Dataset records

#####

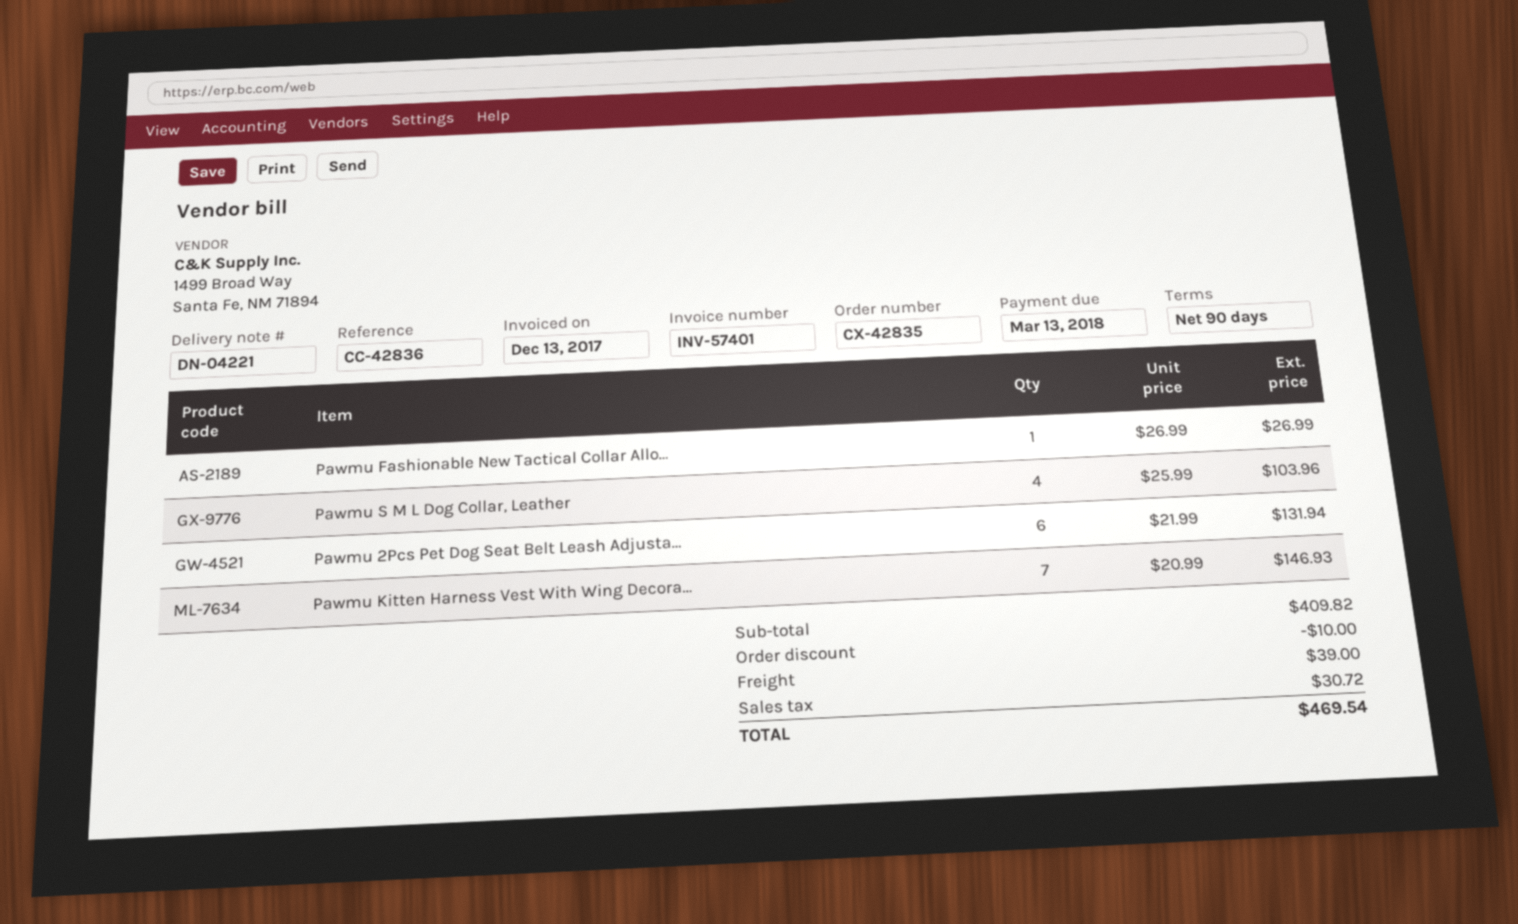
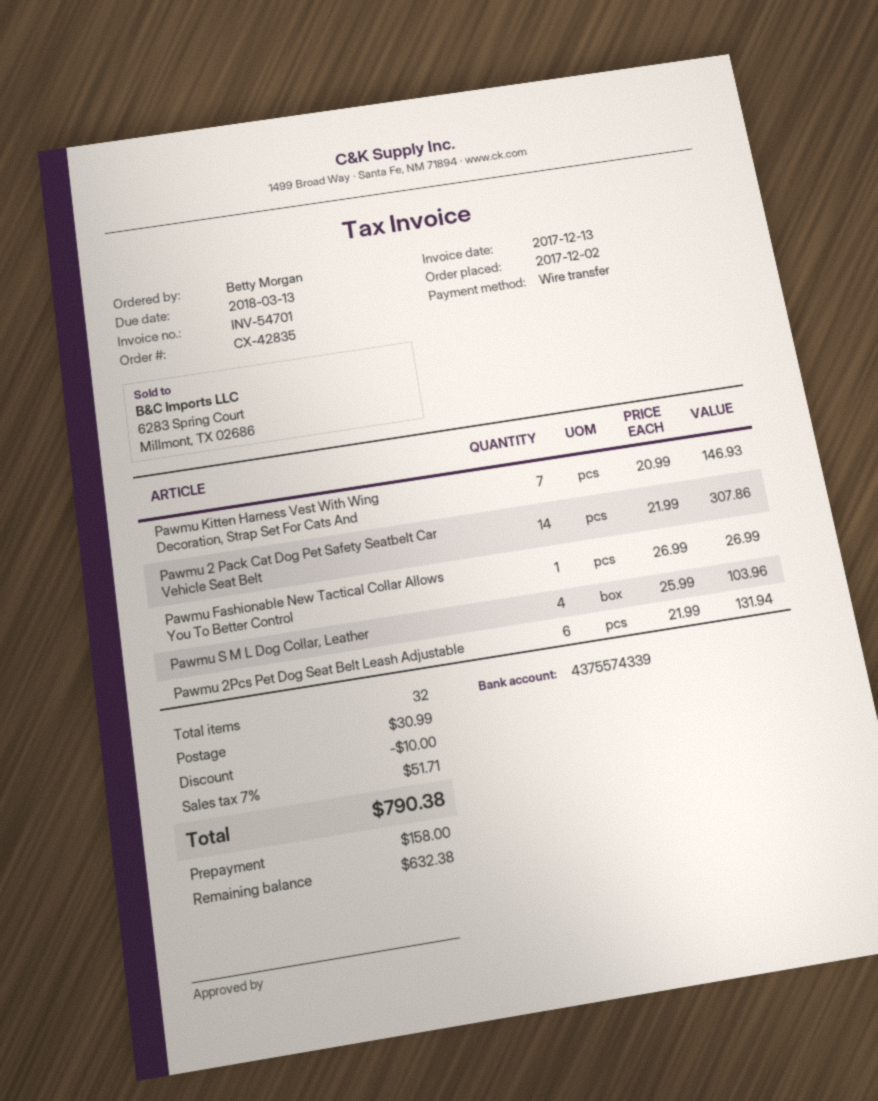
invoice number: INV-57401 -> INV-54701
Pawmu 2 Pack Cat Dog Pet Safety Seatbelt Car Vehicle Seat Belt: none -> 14 x 21.99 = 307.86
shipping: 39.00 -> 30.99
tax: 30.72 -> 51.71
total: 469.54 -> 790.38

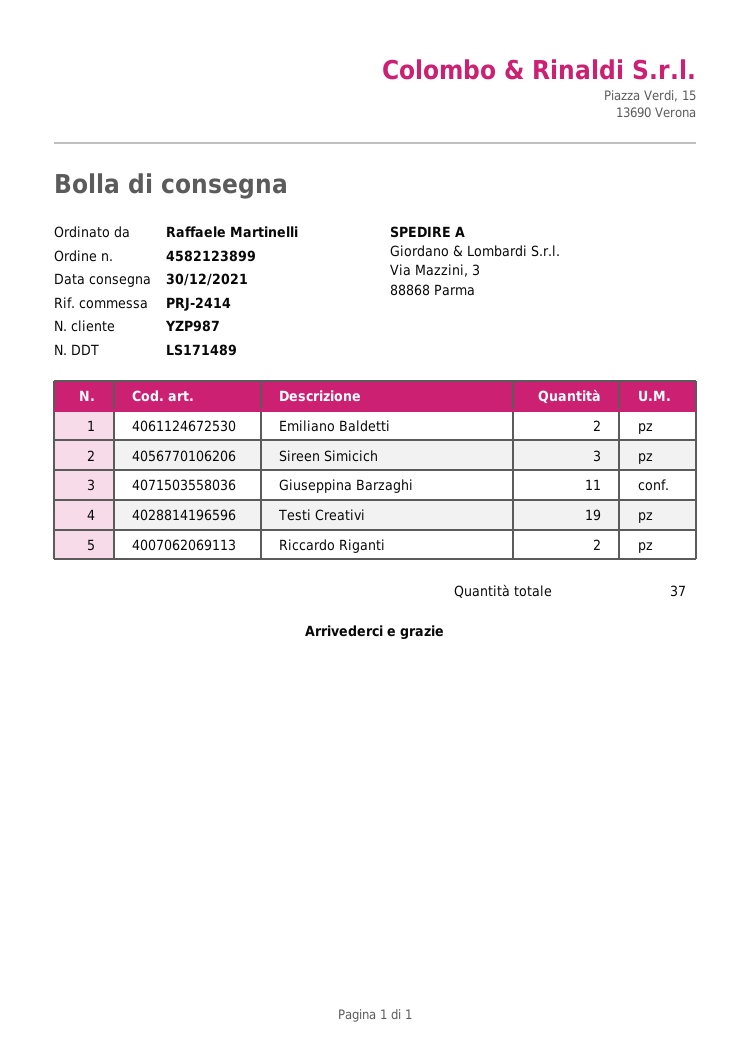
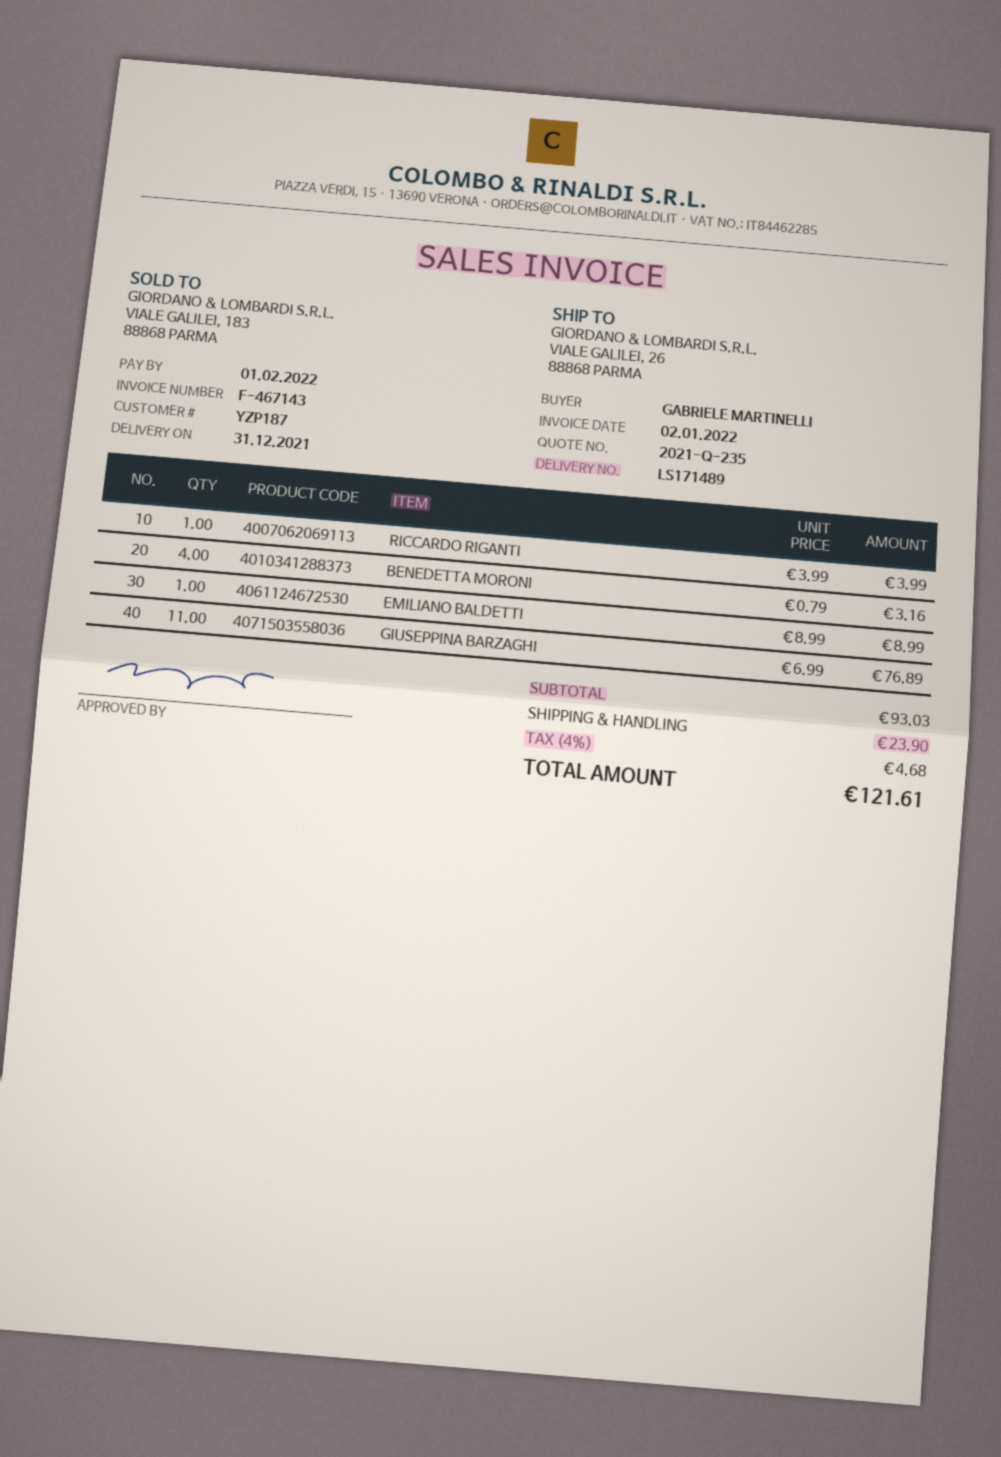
delivery date: 2021-12-30 -> 2021-12-31
customer number: YZP987 -> YZP187
ordered by: Raffaele Martinelli -> GABRIELE MARTINELLI
ship to: Via Mazzini, 3, 88868 Parma -> VIALE GALILEI, 26, 88868 PARMA
Emiliano Baldetti: 2 -> 1
Sireen Simicich: 3 -> none
Testi Creativi: 19 -> none
Riccardo Riganti: 2 -> 1
BENEDETTA MORONI: none -> 4

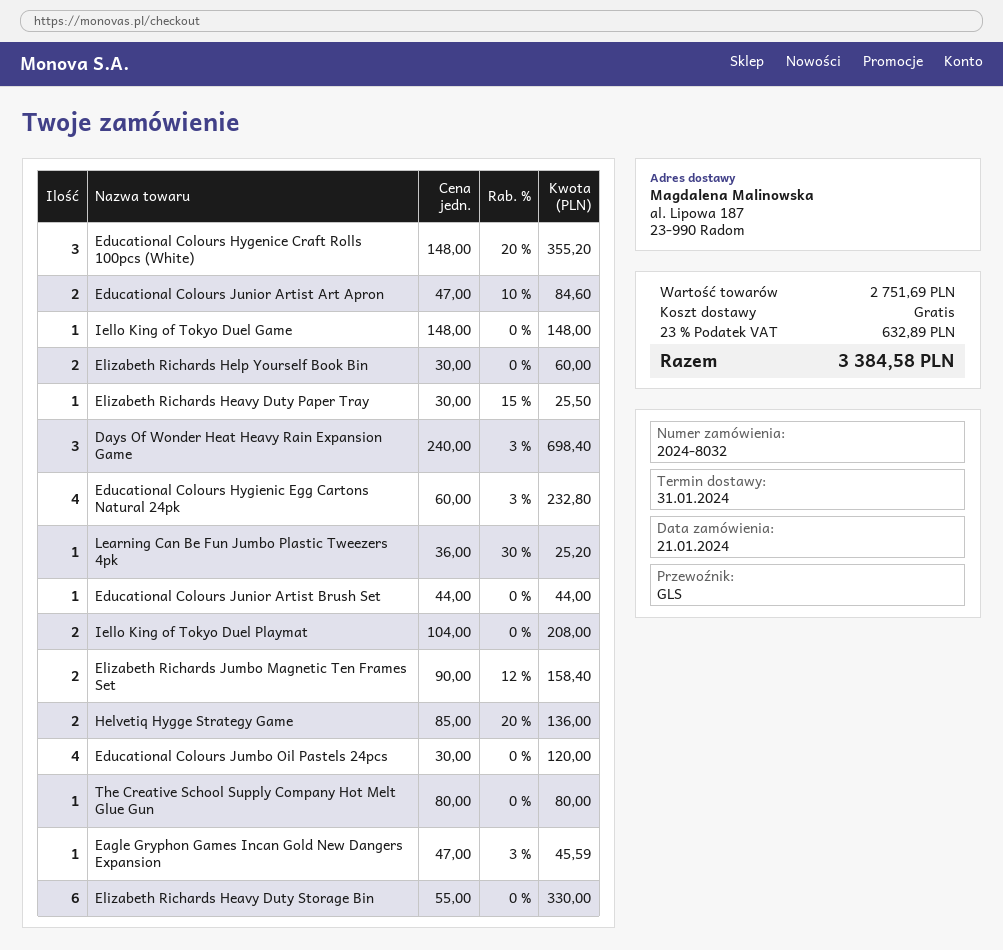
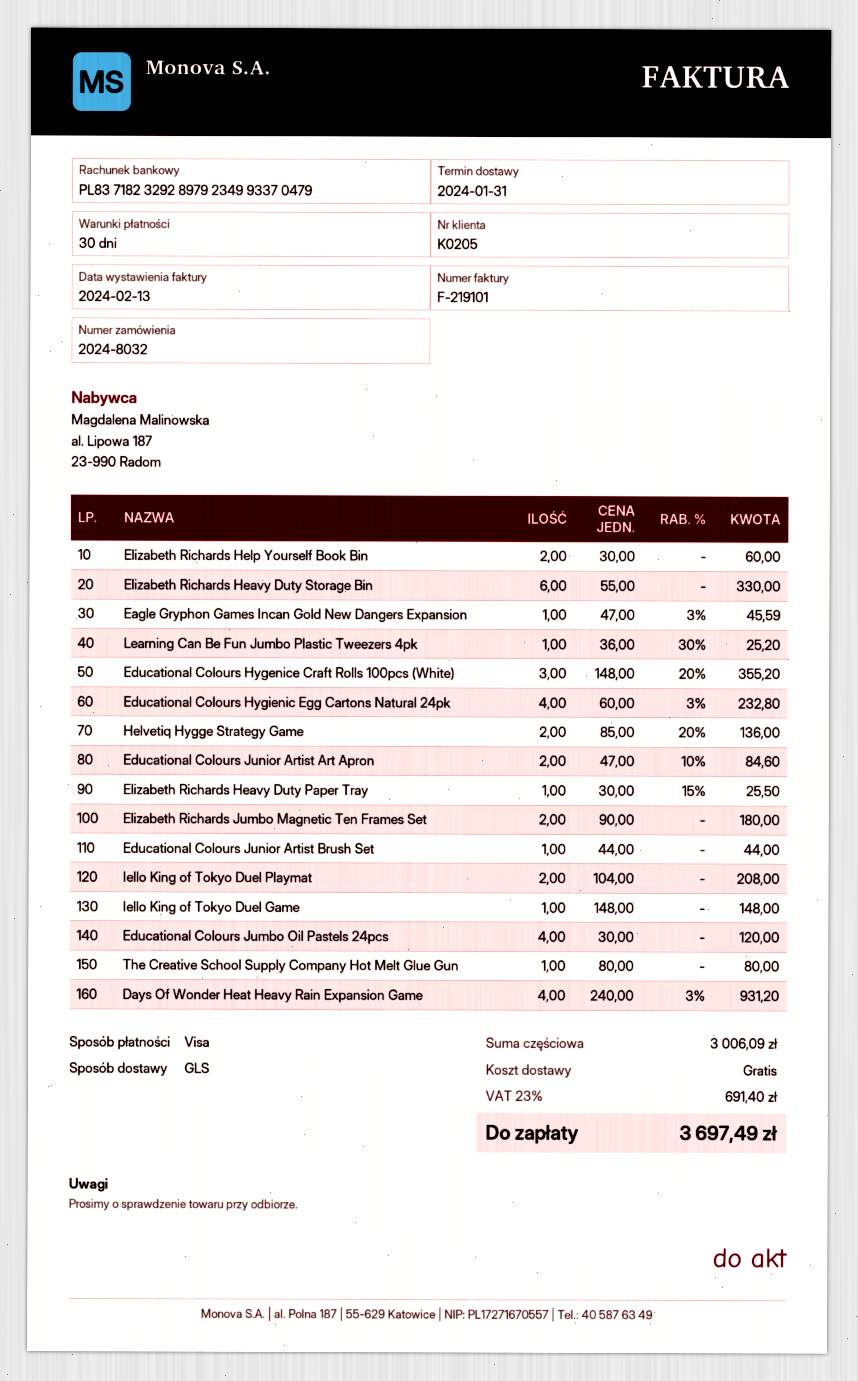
Days Of Wonder Heat Heavy Rain Expansion Game: 3 x 240.00 - 3% = 698.40 -> 4 x 240.00 - 3% = 931.20
Elizabeth Richards Jumbo Magnetic Ten Frames Set: 2 x 90.00 - 12% = 158.40 -> 2 x 90.00 = 180.00
subtotal: 2751.69 -> 3006.09
tax: 23% = 632.89 -> 23% = 691.40
total: 3384.58 -> 3697.49

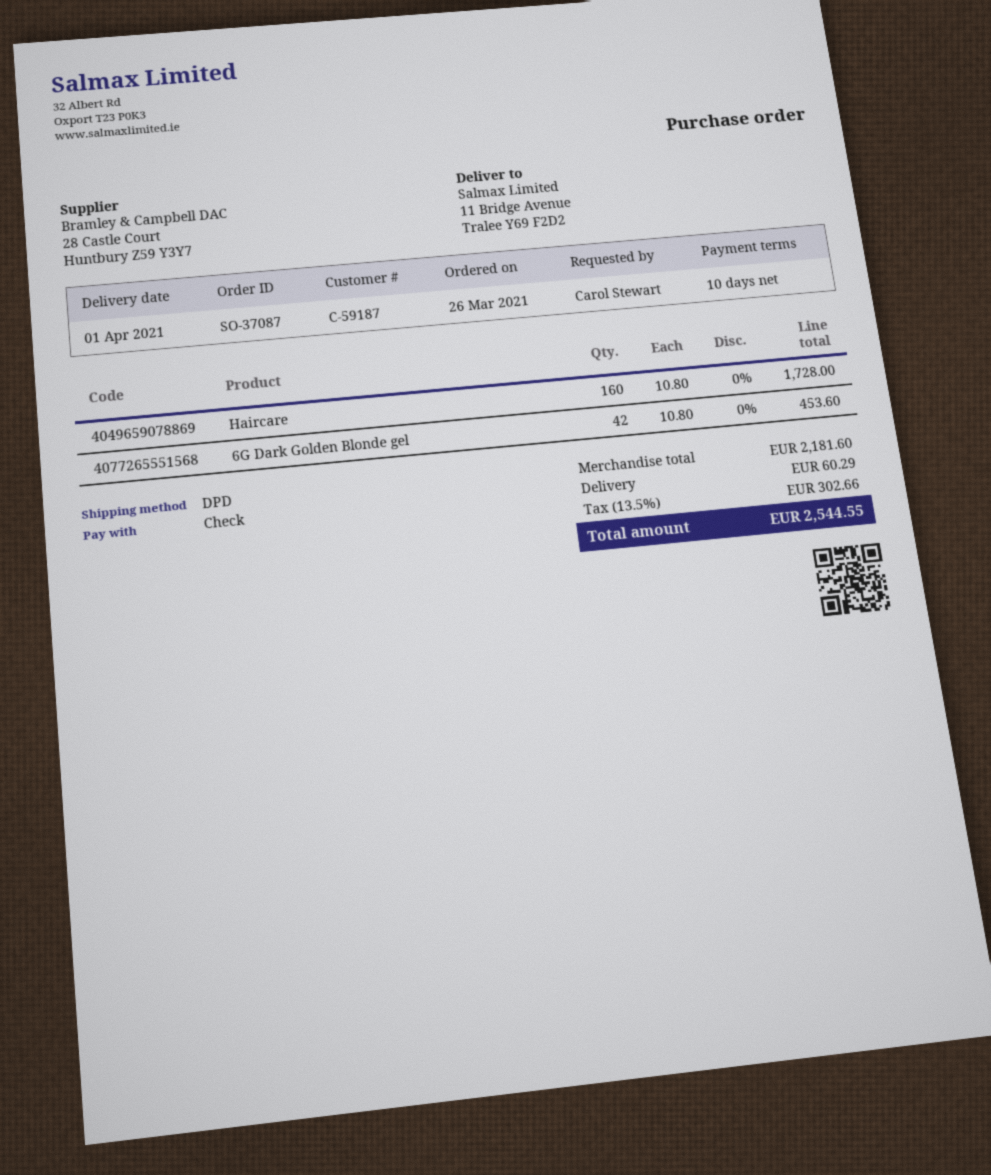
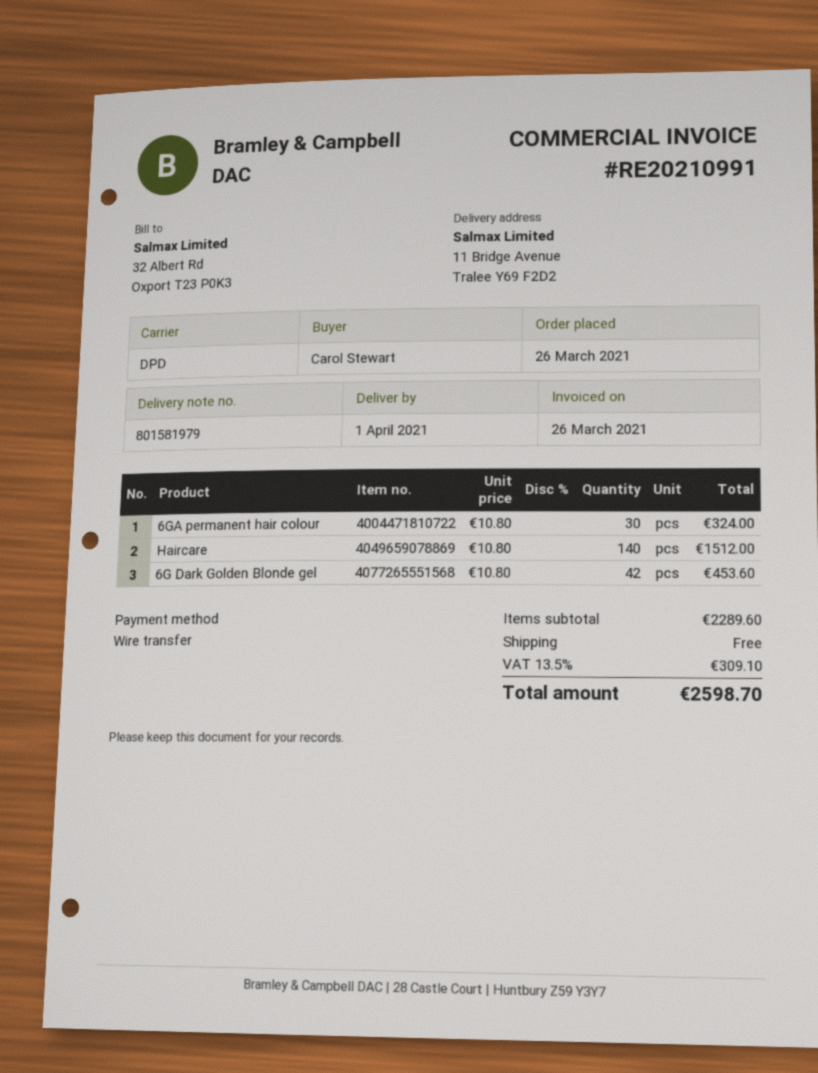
payment method: cheque -> bank transfer
Haircare: 160 x 10.80 = 1728.00 -> 140 x 10.80 = 1512.00
6GA permanent hair colour: none -> 30 x 10.80 = 324.00
subtotal: 2181.60 -> 2289.60
shipping: 60.29 -> 0.00
tax: 13.5% = 302.66 -> 13.5% = 309.10
total: 2544.55 -> 2598.70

#####

[Your objective]: With the pictures set aside, repeat every entry above exactly.

[Response to the task]:
invoice number: INV-57401 -> INV-54701
Pawmu 2 Pack Cat Dog Pet Safety Seatbelt Car Vehicle Seat Belt: none -> 14 x 21.99 = 307.86
shipping: 39.00 -> 30.99
tax: 30.72 -> 51.71
total: 469.54 -> 790.38

delivery date: 2021-12-30 -> 2021-12-31
customer number: YZP987 -> YZP187
ordered by: Raffaele Martinelli -> GABRIELE MARTINELLI
ship to: Via Mazzini, 3, 88868 Parma -> VIALE GALILEI, 26, 88868 PARMA
Emiliano Baldetti: 2 -> 1
Sireen Simicich: 3 -> none
Testi Creativi: 19 -> none
Riccardo Riganti: 2 -> 1
BENEDETTA MORONI: none -> 4

Days Of Wonder Heat Heavy Rain Expansion Game: 3 x 240.00 - 3% = 698.40 -> 4 x 240.00 - 3% = 931.20
Elizabeth Richards Jumbo Magnetic Ten Frames Set: 2 x 90.00 - 12% = 158.40 -> 2 x 90.00 = 180.00
subtotal: 2751.69 -> 3006.09
tax: 23% = 632.89 -> 23% = 691.40
total: 3384.58 -> 3697.49

payment method: cheque -> bank transfer
Haircare: 160 x 10.80 = 1728.00 -> 140 x 10.80 = 1512.00
6GA permanent hair colour: none -> 30 x 10.80 = 324.00
subtotal: 2181.60 -> 2289.60
shipping: 60.29 -> 0.00
tax: 13.5% = 302.66 -> 13.5% = 309.10
total: 2544.55 -> 2598.70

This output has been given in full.